Les crocodiles 2. Les Crocodiles sont toujours là

U ne main aux fesses, des paroles insultantes, un regard qui s'attarde sur un décolleté ou encore des gestes brutaux, autant de manifestations dégradantes pour les unes, normales pour les autres.

Au départ, il y eut un premier recueil, paru en 2014, dans lequel Thomas Mathieu exposait les multiples formes que peut prendre le problème du harcèlement sexuel féminin. Pour celui-ci, il s'est associé à Juliette Boutant afin de partager un projet qui les concerne, elle et ses consœurs. Le résultat invite à la prise de conscience, à la réflexion, aux débats et aux changements des mentalités. Les situations sont retranscrites à travers la vision de celles qui les ont vécues, rendant le spectateur directement témoin. Quelquefois amusants, souvent malsains, déprimants et choquants, les témoignages sont classés par thématique (dans la rue, les policiers, à l'hôpital, en boite, en couple...). Cette mise en image des diverses expériences pousse le lecteur à s'interroger, réagir, changer - c'est à espérer - concernant la persécution et le sexisme dont les femmes sont les proies au quotidien, des petites dragues maladroites aux relations vraiment violentes. L'auteur relate sobrement, sans donner son point de vue, donnant la voix à ces victimes. Certaines scènes sont dures, simplement parce qu'elles ont été difficiles à vivre. Les personnages masculins sont représentés en crocodiles, un peu par hasard mais aussi pour le symbole de cet animal prédateur, confie-t-il dans cette interview ([url]http://www.9emeart.fr/post/interview/franco-belge/thomas-mathieu-et-le-projet-crocodiles-interview-2735[/url]). L'organisation des histoires est bien pensée, alternant des récits longs ou courts, des thématiques sombres ou plus légères, avec également des conseils sur le comportement à adopter car, apparemment, c'est loin d'être évident. Un sentiment d’impuissance persiste pourtant devant l'absence de solution manifeste car, à part modifier les comportements, que faire ? Il est bien admis qu'il ne faut pas généraliser, l'important étant de ne pas sous-estimer ce fait de vie en collectivité.

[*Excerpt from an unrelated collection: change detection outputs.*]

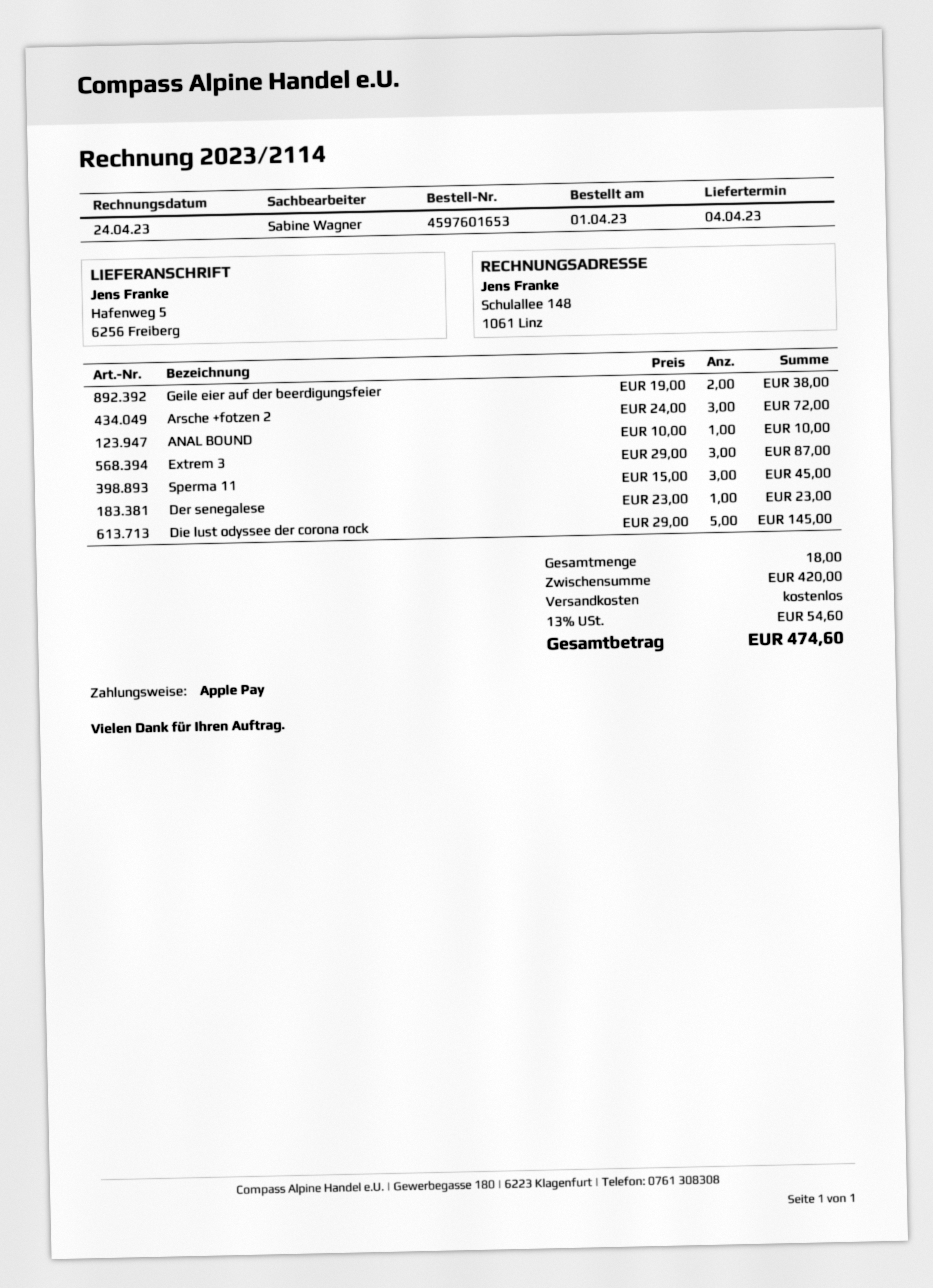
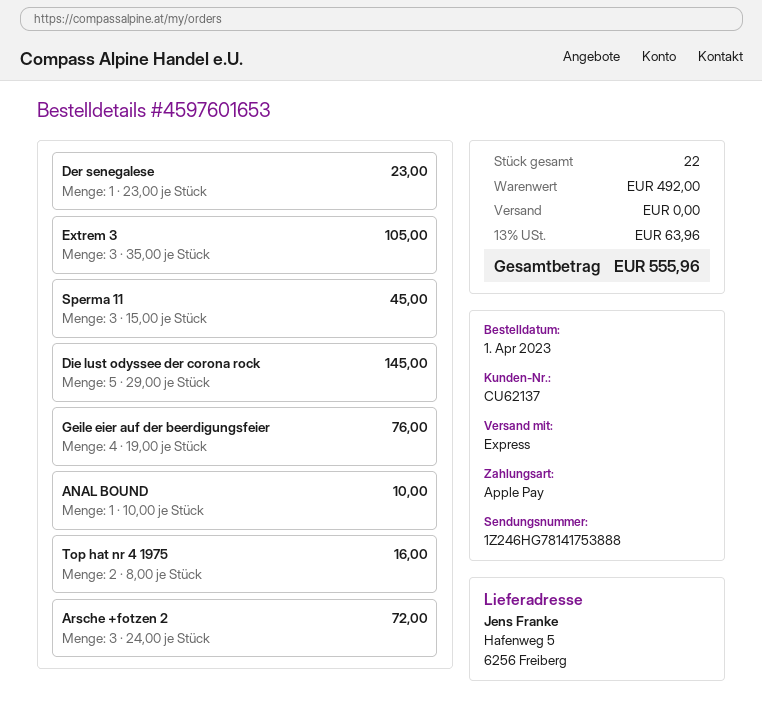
Geile eier auf der beerdigungsfeier: 2 x 19.00 = 38.00 -> 4 x 19.00 = 76.00
Extrem 3: 3 x 29.00 = 87.00 -> 3 x 35.00 = 105.00
Top hat nr 4 1975: none -> 2 x 8.00 = 16.00
total quantity: 18 -> 22
subtotal: 420.00 -> 492.00
tax: 13% = 54.60 -> 13% = 63.96
total: 474.60 -> 555.96

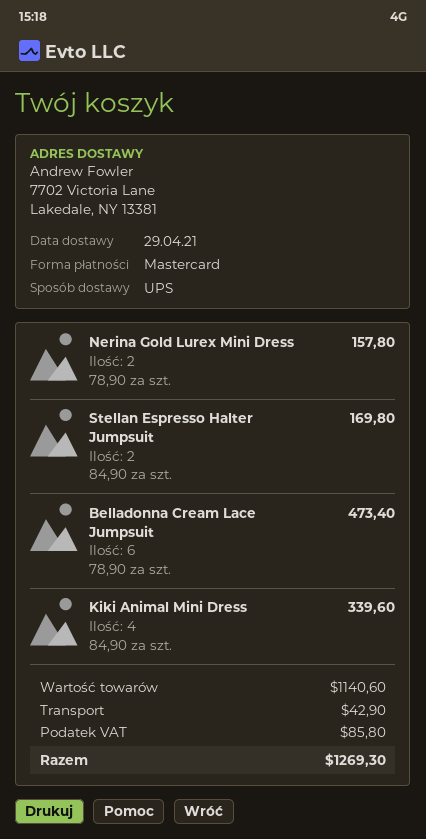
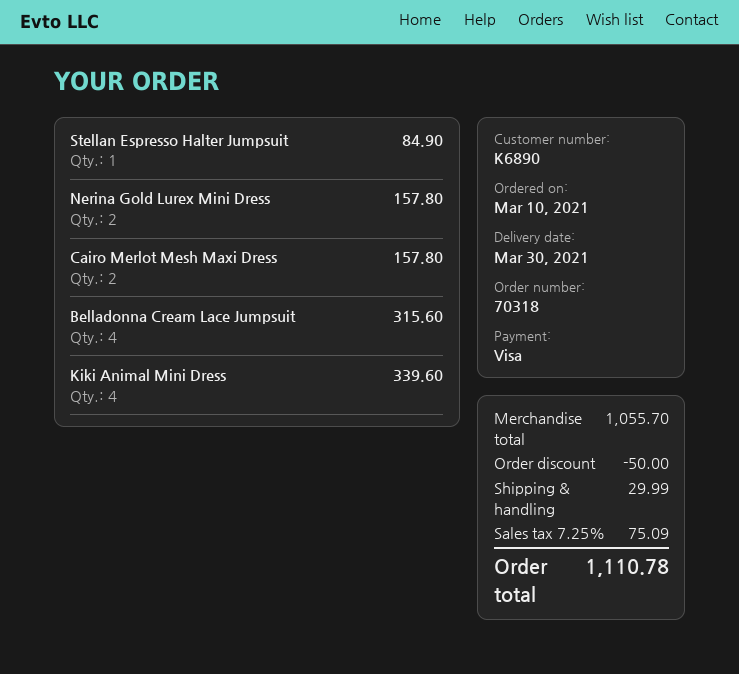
delivery date: 2021-04-29 -> 2021-03-30
payment method: Mastercard -> Visa
Stellan Espresso Halter Jumpsuit: 2 for 169.80 -> 1 for 84.90
Belladonna Cream Lace Jumpsuit: 6 for 473.40 -> 4 for 315.60
Cairo Merlot Mesh Maxi Dress: none -> 2 for 157.80
subtotal: 1140.60 -> 1055.70
discount: none -> 50.00
shipping: 42.90 -> 29.99
tax: 85.80 -> 75.09
total: 1269.30 -> 1110.78

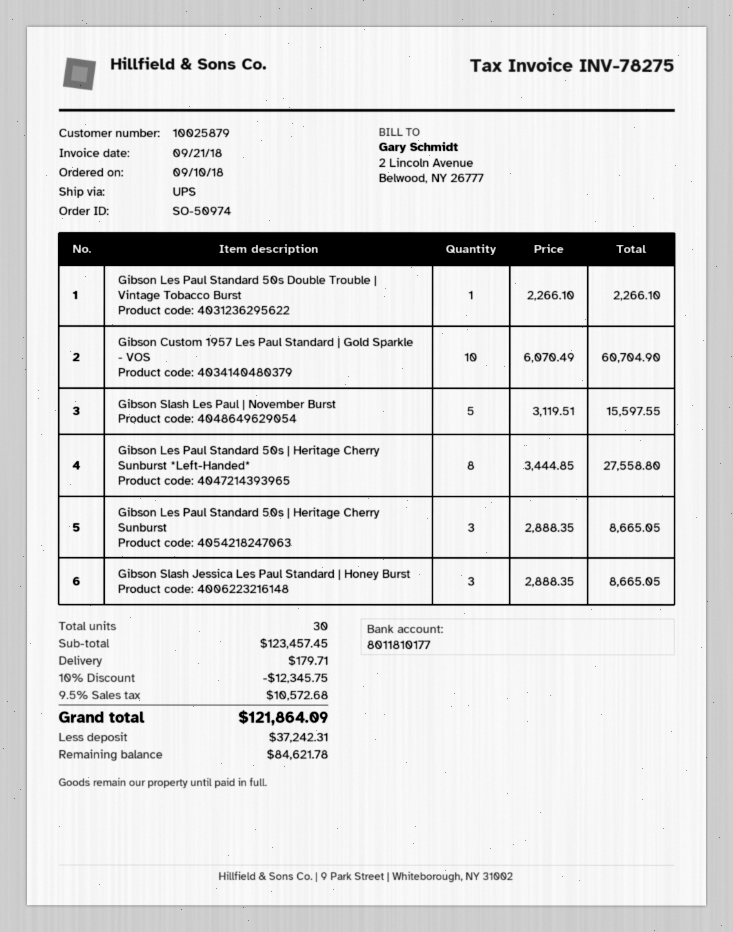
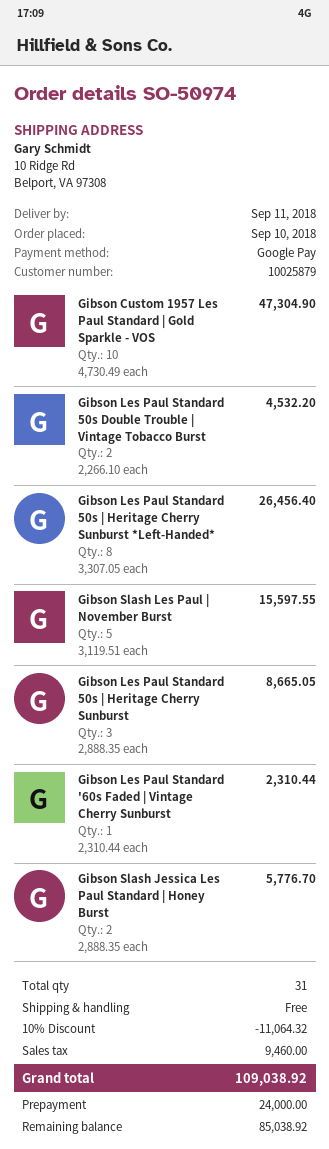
Gibson Les Paul Standard 50s Double Trouble | Vintage Tobacco Burst: 1 x 2266.10 = 2266.10 -> 2 x 2266.10 = 4532.20
Gibson Custom 1957 Les Paul Standard | Gold Sparkle - VOS: 10 x 6070.49 = 60704.90 -> 10 x 4730.49 = 47304.90
Gibson Les Paul Standard 50s | Heritage Cherry Sunburst *Left-Handed*: 8 x 3444.85 = 27558.80 -> 8 x 3307.05 = 26456.40
Gibson Slash Jessica Les Paul Standard | Honey Burst: 3 x 2888.35 = 8665.05 -> 2 x 2888.35 = 5776.70
Gibson Les Paul Standard '60s Faded | Vintage Cherry Sunburst: none -> 1 x 2310.44 = 2310.44
total quantity: 30 -> 31
discount: 10% = 12345.75 -> 10% = 11064.32
shipping: 179.71 -> 0.00
tax: 10572.68 -> 9460.00
total: 121864.09 -> 109038.92
deposit: 37242.31 -> 24000.00
balance: 84621.78 -> 85038.92

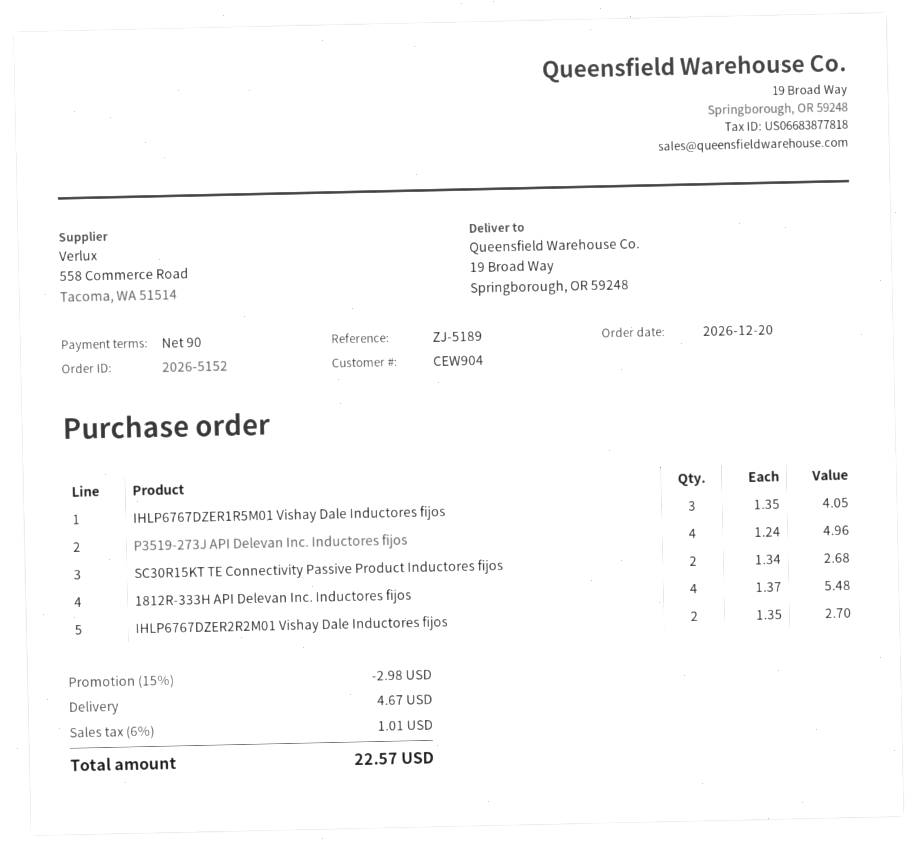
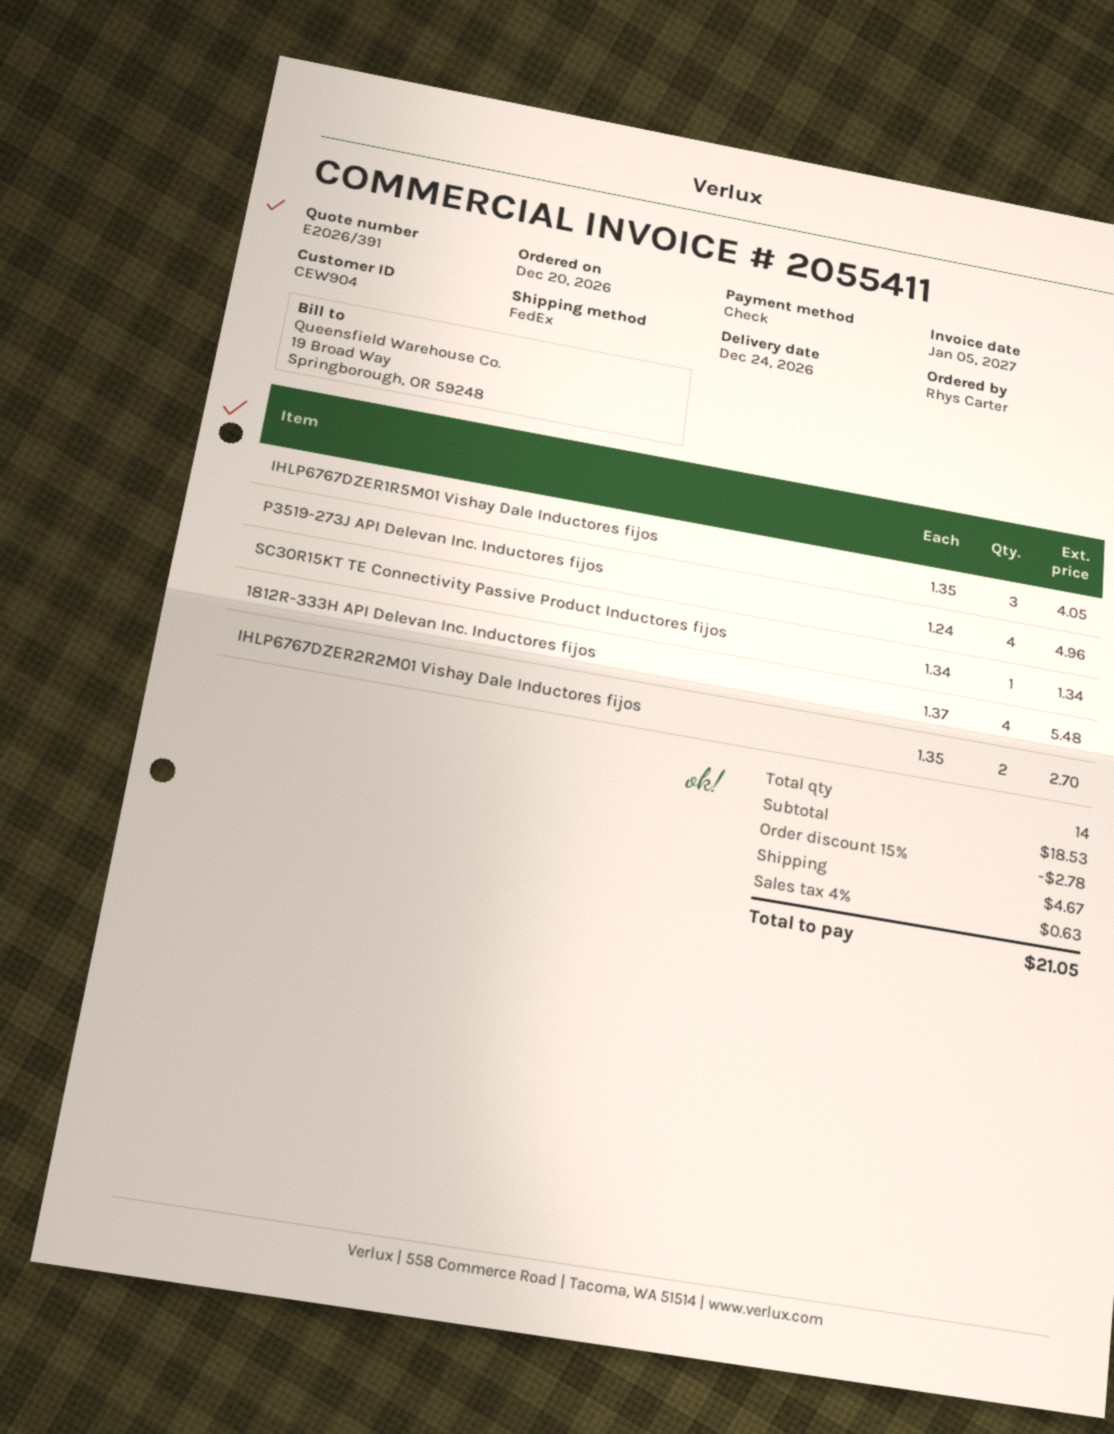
SC30R15KT TE Connectivity Passive Product Inductores fijos: 2 x 1.34 = 2.68 -> 1 x 1.34 = 1.34
discount: 15% = 2.98 -> 15% = 2.78
tax: 6% = 1.01 -> 4% = 0.63
total: 22.57 -> 21.05

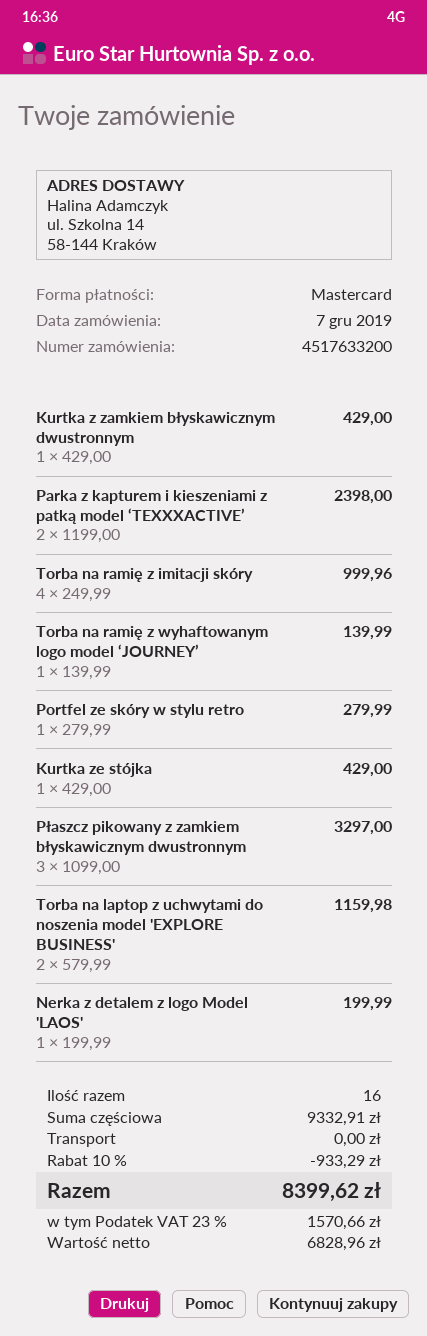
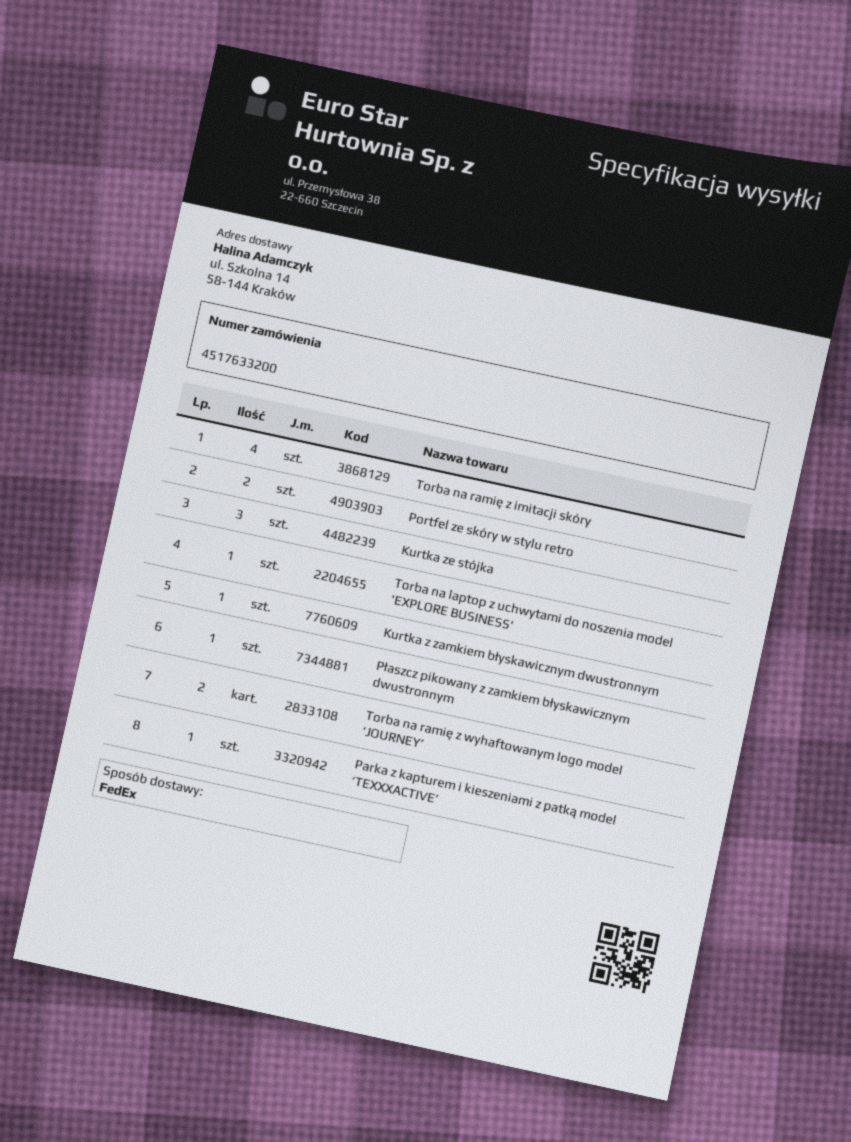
Parka z kapturem i kieszeniami z patką model ‘TEXXXACTIVE’: 2 -> 1
Torba na ramię z wyhaftowanym logo model ‘JOURNEY’: 1 -> 2
Portfel ze skóry w stylu retro: 1 -> 2
Kurtka ze stójka: 1 -> 3
Płaszcz pikowany z zamkiem błyskawicznym dwustronnym: 3 -> 1
Torba na laptop z uchwytami do noszenia model 'EXPLORE BUSINESS': 2 -> 1
Nerka z detalem z logo Model 'LAOS': 1 -> none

Le choix du noir et blanc rehaussé par le «vert alligator» inspire un côté froid, parfois menaçant quand la couleur envahit les pages. Néanmoins, le trait simple, un peu naïf génère des saynètes plus supportables et rend l'ensemble agréable à lire, sans pour autant minimiser la portée du propos.

Un ouvrage utile et nécessaire qui libère la parole et lève le tabou sur un phénomène de société global, malheureusement trop fréquent et banalisé. À lire.